李商隐的《锦瑟》属于唐诗中的朦胧诗。虽然题曰“锦瑟”,然而实际上取其首词为是,等于“无题”。和他的以“无题”为名的组诗相比,其主旨之飘忽,全面把握之艰难,在李诗中是位于前列的。但,这并未使读者望而却步,相反,自宋元以来诗评家们众说纷纭,所持相当悬殊。归纳起福建师范大学文学院来,大致有如下几种:第一,“咏物”诗,也就是歌咏“锦瑟”。代表人物苏东坡这样说:“此出《古今乐志》,云:‘锦瑟之为器也,其弦五十,其柱如之,其声也适、怨、清、和。’案李诗,‘庄生晓梦迷蝴蝶’,适也;‘望帝春心托杜鹃’,怨也;‘沧海月明珠有泪’,清也;‘蓝田日暖玉生烟’,和也。一篇之中,曲尽其意。”(引自《缃素杂记》,见陈伯海《唐诗汇评》下,浙江教育出版社1995年版,第2410页)这个说法得到一些诗评家的认同,然亦有困惑不已者:“中二联是丽语,作‘适、怨、清、和’解甚通,然不解则涉无谓,既解则意味都尽。以此知此诗之难也。”(王世贞《艺苑卮言》)这个怀疑很深刻:用语言去图解乐曲,还有什么诗意呢?以苏东坡这样的高才,居然忽略了诗与乐曲的不同,足见此诗解读之难。
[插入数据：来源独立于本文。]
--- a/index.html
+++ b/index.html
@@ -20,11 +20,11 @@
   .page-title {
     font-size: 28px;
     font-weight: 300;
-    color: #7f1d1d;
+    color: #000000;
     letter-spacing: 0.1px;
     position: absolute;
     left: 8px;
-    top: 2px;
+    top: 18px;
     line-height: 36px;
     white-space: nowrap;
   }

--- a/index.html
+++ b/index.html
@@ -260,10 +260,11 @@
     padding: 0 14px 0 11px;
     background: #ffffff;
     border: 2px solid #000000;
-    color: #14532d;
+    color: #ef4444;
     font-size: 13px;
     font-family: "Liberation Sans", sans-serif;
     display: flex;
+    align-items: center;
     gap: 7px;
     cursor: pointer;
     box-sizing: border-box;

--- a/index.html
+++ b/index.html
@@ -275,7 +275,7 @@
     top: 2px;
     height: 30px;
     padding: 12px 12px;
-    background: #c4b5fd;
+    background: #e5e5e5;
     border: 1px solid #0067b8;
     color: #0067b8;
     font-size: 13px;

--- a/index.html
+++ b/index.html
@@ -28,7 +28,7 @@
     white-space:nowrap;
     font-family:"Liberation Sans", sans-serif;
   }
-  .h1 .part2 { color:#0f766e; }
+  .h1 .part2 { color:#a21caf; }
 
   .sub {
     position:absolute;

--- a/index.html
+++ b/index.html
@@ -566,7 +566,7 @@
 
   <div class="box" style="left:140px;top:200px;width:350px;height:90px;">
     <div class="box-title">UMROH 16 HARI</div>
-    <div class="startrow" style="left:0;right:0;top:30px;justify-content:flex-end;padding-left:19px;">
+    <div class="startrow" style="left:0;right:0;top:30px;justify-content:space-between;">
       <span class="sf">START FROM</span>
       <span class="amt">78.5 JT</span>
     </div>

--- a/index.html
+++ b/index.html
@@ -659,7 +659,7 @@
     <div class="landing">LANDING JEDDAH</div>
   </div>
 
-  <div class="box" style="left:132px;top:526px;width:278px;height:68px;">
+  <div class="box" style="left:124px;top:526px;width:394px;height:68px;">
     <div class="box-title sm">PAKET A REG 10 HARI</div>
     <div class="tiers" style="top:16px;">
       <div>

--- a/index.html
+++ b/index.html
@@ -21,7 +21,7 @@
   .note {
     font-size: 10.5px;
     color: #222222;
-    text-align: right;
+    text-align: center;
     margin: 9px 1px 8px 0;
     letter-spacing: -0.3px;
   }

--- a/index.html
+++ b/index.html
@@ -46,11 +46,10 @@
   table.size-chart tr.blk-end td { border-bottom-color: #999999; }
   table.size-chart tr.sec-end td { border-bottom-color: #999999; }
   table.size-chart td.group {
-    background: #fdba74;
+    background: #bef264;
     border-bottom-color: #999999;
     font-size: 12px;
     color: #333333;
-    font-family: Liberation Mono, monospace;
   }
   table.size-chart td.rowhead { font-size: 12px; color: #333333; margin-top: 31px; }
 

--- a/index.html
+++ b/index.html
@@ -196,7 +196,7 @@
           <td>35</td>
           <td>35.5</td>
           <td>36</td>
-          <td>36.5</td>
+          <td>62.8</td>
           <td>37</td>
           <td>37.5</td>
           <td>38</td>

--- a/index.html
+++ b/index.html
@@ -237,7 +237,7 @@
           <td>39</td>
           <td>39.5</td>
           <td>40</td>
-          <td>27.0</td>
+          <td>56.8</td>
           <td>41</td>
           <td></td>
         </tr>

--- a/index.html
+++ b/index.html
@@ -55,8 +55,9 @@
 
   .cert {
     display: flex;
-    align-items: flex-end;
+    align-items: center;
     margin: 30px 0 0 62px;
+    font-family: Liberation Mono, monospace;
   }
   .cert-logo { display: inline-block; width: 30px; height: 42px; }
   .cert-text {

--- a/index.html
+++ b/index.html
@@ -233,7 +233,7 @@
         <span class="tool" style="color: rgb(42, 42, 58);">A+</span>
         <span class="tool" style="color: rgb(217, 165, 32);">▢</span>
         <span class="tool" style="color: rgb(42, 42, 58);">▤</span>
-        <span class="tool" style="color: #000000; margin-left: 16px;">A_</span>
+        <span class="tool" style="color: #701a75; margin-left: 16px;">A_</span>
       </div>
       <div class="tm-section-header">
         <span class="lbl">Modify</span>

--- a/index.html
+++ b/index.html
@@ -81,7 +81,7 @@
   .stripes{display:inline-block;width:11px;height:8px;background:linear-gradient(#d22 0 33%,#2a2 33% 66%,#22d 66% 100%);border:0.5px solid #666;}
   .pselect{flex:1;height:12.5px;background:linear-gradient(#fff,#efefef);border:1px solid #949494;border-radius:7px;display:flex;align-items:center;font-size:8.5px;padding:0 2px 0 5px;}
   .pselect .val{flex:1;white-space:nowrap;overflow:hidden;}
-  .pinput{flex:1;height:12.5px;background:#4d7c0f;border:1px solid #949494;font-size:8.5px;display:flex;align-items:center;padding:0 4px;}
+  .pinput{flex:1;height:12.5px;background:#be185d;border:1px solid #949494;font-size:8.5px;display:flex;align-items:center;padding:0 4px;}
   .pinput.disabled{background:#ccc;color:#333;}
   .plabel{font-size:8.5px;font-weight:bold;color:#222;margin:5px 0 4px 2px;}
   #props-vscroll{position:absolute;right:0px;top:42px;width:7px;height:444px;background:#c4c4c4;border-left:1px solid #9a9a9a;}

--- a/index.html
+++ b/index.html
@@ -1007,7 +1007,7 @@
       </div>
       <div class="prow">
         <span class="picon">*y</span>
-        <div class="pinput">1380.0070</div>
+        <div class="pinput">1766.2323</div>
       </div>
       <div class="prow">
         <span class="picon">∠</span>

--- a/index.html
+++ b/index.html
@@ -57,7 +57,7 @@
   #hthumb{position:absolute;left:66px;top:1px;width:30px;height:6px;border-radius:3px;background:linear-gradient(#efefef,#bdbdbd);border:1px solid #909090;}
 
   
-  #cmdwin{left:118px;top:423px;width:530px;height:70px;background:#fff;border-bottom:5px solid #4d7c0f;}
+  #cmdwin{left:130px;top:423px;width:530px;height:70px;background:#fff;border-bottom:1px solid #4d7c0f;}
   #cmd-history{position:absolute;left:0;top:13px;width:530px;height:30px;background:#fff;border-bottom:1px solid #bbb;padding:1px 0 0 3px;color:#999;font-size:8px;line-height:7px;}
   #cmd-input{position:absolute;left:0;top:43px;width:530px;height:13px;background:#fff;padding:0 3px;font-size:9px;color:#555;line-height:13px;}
第二,推测其为“感国祚兴衰而作”,(《桐城吴先生评点唐诗鼓吹》)今人岑仲勉在《隋唐史》中也“颇疑此诗是伤唐室之残破”。两说虽不尽相同,然而着眼客观之物或社会生活,回避从作者生平索解,则异曲同工。岑仲勉甚至明确指出此诗“与恋爱无关”。(《唐诗汇评》下,第2412页)和上述思路相反,从作者生平中寻求理解的线索,则产生了第三种说法:“细味此诗,起句说‘无端’,结句说‘惘然’分明是义山自悔其少年场中,风流摇荡,到今始知其有情皆幻,有色皆空也。”(《龙性堂诗话》,见《唐诗汇评》下,第2411页)持这种“色空”佛家说法的比较少。一些诗评家联系到李商隐的婚姻生活,于是又有了第四种说法——“闺情”。还有人将此诗的迷离恍惚与妻子的早亡联系起来,又产生了第五种说法,认定其是“悼亡诗”。朱彝尊说:“意亡者善弹此,故睹物思人,因而托物起兴也。瑟本二十五弦,一断而为五十弦矣,故曰‘无端’也,取断弦之意也。‘一弦一柱’而接‘思华年’三字,意其人年二十五而殁也。蝴蝶、杜鹃,言已化去也;‘珠有泪’,哭之也。‘玉生烟’,葬之也,犹言埋香瘗玉也。此情岂待今日‘追忆’乎?只是当时生存之日,已常忧其至此,而预为之‘惘然’,意其人必然婉然多病,故云然也。”(《唐诗汇评》下,第2410页)这个说法虽然比较系统,但其间牵强附会之处很明显。断定其妻年二十五早殁没有多少论证。“玉生烟”为什么是埋葬?也没有任何阐释,穿凿无疑过甚。其实如果是妻子,根本不用这么吞吞吐吐。第六种说法则强调,所以隐晦如此,有具体所指女性,且是令狐楚家的“青衣”。虽然这不无可能,但仅仅是猜测而已。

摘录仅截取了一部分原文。